TRY IT => In the data that follows, find the line with "sa > podacima."; transcribe it, every later line up to the one with "- NB anbefaler", and that line as well, exactly and with no others.

--- EXTRACTED DATA ---

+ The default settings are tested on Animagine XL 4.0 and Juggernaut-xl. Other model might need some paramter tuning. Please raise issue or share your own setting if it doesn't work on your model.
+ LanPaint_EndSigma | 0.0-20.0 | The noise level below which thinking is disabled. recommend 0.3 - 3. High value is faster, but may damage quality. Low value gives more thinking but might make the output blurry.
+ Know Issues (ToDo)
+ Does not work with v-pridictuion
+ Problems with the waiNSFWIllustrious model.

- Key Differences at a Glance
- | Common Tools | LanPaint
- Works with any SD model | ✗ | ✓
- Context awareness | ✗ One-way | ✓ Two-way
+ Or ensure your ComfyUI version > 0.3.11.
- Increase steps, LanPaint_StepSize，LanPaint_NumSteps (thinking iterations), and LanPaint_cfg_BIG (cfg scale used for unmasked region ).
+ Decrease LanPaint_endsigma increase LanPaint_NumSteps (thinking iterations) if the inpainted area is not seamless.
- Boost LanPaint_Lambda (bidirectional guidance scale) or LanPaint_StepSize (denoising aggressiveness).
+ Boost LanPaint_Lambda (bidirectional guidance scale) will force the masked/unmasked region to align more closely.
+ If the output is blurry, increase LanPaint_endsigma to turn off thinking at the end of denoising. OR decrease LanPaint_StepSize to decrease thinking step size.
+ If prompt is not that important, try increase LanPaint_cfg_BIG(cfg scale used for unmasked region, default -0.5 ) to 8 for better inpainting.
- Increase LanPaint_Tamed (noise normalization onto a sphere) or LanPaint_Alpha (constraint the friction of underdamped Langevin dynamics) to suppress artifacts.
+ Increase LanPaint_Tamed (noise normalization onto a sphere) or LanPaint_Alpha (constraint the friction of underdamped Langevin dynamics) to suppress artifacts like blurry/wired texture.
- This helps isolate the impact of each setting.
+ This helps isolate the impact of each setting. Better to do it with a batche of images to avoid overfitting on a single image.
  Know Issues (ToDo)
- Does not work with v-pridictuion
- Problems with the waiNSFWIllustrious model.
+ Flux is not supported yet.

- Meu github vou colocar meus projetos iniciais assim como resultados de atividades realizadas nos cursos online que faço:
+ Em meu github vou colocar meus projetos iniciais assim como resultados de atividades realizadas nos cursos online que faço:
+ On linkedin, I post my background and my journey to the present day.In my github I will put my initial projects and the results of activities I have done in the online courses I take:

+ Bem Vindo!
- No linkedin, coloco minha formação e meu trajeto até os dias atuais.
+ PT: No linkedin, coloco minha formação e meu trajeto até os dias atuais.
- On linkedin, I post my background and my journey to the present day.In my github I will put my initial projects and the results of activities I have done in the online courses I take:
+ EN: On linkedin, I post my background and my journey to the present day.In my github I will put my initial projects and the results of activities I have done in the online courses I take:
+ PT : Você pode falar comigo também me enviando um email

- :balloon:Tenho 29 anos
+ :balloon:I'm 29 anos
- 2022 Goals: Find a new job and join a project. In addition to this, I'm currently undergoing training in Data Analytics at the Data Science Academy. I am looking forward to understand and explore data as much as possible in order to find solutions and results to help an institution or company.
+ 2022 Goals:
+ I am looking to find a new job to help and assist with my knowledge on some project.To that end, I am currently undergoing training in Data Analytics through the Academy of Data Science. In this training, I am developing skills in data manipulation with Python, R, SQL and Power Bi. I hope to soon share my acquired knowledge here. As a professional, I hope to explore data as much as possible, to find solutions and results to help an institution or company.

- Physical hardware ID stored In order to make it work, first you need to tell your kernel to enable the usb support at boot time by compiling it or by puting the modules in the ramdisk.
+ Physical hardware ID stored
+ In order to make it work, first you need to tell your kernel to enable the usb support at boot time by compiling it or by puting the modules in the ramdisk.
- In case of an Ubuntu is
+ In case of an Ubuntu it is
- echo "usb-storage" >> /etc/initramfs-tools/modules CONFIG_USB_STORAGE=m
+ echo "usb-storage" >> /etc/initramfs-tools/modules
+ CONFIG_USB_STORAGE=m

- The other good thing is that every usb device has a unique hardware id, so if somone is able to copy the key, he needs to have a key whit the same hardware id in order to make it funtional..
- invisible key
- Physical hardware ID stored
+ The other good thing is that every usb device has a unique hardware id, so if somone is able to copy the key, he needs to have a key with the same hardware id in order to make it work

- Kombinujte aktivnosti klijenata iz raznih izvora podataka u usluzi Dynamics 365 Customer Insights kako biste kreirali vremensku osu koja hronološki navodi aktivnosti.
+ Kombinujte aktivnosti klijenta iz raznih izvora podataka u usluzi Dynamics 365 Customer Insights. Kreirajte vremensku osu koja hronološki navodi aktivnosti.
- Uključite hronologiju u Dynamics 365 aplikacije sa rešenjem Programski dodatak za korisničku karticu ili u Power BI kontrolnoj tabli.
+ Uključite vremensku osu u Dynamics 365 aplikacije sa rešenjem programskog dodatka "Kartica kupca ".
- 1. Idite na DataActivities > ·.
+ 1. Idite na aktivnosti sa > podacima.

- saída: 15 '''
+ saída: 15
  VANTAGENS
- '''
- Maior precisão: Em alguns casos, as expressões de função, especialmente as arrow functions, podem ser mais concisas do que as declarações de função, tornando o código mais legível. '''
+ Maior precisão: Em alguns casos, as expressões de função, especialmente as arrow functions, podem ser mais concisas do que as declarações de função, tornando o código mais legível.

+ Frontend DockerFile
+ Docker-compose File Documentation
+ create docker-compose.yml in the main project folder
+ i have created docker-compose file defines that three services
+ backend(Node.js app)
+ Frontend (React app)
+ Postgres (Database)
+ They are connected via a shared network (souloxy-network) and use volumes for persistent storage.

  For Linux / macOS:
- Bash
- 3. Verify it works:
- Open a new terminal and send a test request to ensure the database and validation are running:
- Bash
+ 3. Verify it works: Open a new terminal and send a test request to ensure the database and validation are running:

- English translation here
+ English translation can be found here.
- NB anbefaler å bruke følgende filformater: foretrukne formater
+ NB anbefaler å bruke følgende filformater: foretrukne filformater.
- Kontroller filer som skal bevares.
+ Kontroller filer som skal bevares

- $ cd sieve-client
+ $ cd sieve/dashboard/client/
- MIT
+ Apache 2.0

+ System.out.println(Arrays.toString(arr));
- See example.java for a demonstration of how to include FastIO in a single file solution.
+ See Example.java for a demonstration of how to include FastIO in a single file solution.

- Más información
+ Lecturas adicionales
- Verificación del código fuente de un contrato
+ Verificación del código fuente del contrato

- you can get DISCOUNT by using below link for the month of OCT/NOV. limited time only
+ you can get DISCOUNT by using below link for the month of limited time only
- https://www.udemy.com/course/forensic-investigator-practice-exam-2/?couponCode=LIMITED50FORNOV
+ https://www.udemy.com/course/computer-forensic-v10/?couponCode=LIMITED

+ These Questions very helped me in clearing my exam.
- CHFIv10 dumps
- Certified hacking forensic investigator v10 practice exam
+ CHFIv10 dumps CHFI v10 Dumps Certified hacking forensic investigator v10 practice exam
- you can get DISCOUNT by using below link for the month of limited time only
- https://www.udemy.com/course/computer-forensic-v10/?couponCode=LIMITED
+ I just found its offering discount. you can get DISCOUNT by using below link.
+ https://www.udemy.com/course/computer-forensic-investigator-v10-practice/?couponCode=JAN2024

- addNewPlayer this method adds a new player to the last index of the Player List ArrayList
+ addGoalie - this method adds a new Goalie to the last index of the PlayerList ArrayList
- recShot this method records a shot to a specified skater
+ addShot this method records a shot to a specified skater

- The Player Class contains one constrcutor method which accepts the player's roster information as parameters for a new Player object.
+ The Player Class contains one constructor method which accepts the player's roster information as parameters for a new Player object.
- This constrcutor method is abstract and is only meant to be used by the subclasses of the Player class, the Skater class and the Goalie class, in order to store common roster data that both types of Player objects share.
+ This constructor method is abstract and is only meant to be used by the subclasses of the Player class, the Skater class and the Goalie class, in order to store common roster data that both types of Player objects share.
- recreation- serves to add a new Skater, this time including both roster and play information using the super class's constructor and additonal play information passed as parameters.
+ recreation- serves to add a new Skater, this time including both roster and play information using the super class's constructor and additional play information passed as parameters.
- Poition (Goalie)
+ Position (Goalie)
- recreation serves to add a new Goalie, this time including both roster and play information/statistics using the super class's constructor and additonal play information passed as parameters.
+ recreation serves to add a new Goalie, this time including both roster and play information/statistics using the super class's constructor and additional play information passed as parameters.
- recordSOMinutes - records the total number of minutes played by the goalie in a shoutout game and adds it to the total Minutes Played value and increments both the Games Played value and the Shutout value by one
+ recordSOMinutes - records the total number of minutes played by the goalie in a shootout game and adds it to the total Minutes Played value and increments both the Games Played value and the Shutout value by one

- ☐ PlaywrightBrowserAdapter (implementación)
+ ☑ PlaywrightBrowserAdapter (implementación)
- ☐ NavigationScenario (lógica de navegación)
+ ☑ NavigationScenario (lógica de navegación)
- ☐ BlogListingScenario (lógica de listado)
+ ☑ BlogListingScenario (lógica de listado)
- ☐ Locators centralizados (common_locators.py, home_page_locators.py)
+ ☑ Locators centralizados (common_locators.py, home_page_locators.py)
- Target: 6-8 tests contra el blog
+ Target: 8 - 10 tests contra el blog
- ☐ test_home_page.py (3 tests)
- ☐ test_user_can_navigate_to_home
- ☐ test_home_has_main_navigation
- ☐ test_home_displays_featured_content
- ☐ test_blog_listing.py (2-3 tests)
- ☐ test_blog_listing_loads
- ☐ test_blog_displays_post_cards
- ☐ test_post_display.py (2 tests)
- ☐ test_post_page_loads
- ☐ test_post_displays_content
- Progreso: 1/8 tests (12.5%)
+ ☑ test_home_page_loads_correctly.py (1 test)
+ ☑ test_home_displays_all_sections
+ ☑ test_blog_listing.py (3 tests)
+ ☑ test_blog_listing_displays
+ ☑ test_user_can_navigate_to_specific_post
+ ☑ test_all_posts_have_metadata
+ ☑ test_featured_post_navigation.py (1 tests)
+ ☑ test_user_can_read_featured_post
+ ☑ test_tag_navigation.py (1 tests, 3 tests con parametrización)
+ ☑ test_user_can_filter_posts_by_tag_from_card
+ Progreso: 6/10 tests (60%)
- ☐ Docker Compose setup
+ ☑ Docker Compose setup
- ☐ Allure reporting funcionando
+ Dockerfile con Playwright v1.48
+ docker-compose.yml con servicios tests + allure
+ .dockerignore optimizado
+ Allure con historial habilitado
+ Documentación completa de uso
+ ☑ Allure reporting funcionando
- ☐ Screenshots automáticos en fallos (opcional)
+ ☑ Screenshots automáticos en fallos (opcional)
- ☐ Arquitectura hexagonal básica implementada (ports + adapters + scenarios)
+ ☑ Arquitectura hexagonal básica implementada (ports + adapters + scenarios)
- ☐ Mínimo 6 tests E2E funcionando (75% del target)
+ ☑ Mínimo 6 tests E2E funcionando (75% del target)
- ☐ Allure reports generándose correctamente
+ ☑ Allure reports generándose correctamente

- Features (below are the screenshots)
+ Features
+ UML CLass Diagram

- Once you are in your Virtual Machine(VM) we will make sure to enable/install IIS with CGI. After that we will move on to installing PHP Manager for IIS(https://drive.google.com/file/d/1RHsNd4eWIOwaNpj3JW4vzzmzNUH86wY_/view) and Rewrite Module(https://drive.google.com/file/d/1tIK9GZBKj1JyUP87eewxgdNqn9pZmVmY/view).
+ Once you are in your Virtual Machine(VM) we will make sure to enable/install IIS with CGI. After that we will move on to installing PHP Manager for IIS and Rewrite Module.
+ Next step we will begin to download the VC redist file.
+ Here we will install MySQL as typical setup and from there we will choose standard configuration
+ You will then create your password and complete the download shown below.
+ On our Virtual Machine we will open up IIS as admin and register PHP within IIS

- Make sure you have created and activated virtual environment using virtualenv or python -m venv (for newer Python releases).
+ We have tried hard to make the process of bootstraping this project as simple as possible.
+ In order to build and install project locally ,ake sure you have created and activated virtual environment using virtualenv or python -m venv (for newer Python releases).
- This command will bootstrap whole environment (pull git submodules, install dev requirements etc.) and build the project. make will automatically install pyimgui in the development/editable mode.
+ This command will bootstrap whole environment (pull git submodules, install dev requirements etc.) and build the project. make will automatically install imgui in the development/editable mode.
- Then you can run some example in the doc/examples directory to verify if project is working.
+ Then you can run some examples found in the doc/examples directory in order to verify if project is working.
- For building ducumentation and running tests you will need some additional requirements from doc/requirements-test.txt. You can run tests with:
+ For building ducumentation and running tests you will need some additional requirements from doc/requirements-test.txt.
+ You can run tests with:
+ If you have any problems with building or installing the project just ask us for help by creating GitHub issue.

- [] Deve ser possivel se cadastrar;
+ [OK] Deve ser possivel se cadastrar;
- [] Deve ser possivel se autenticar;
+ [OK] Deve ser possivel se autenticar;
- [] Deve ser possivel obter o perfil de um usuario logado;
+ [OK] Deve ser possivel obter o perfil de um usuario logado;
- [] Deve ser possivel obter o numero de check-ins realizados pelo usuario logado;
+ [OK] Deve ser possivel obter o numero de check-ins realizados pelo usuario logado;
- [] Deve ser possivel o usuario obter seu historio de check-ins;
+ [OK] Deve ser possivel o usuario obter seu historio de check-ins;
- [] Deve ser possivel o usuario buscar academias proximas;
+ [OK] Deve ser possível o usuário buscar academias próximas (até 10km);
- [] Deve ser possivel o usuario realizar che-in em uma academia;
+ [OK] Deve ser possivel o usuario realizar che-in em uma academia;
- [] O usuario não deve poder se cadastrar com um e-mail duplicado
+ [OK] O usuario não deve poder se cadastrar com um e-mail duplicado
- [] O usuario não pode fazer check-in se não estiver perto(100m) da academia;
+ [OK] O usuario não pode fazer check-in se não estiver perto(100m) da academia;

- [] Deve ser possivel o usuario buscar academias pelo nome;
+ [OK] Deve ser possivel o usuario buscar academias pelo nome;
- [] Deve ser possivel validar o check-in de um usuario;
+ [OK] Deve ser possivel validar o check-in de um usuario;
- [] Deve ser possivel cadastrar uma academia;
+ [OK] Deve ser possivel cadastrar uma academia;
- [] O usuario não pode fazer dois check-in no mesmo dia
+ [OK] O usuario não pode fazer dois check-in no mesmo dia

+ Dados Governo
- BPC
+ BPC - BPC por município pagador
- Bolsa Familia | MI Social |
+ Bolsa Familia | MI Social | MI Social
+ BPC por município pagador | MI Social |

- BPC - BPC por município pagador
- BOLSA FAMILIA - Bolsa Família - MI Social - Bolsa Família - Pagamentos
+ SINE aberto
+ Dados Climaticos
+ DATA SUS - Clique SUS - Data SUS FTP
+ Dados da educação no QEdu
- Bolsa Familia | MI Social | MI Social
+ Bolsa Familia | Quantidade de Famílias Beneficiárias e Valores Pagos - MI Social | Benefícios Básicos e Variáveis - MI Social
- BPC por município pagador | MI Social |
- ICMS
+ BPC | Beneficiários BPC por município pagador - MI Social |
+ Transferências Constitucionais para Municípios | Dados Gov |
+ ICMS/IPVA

---

ANSWER TO THE PROBLEM =>
+ 1. Idite na aktivnosti sa > podacima.

- saída: 15 '''
+ saída: 15
  VANTAGENS
- '''
- Maior precisão: Em alguns casos, as expressões de função, especialmente as arrow functions, podem ser mais concisas do que as declarações de função, tornando o código mais legível. '''
+ Maior precisão: Em alguns casos, as expressões de função, especialmente as arrow functions, podem ser mais concisas do que as declarações de função, tornando o código mais legível.

+ Frontend DockerFile
+ Docker-compose File Documentation
+ create docker-compose.yml in the main project folder
+ i have created docker-compose file defines that three services
+ backend(Node.js app)
+ Frontend (React app)
+ Postgres (Database)
+ They are connected via a shared network (souloxy-network) and use volumes for persistent storage.

  For Linux / macOS:
- Bash
- 3. Verify it works:
- Open a new terminal and send a test request to ensure the database and validation are running:
- Bash
+ 3. Verify it works: Open a new terminal and send a test request to ensure the database and validation are running:

- English translation here
+ English translation can be found here.
- NB anbefaler å bruke følgende filformater: foretrukne formater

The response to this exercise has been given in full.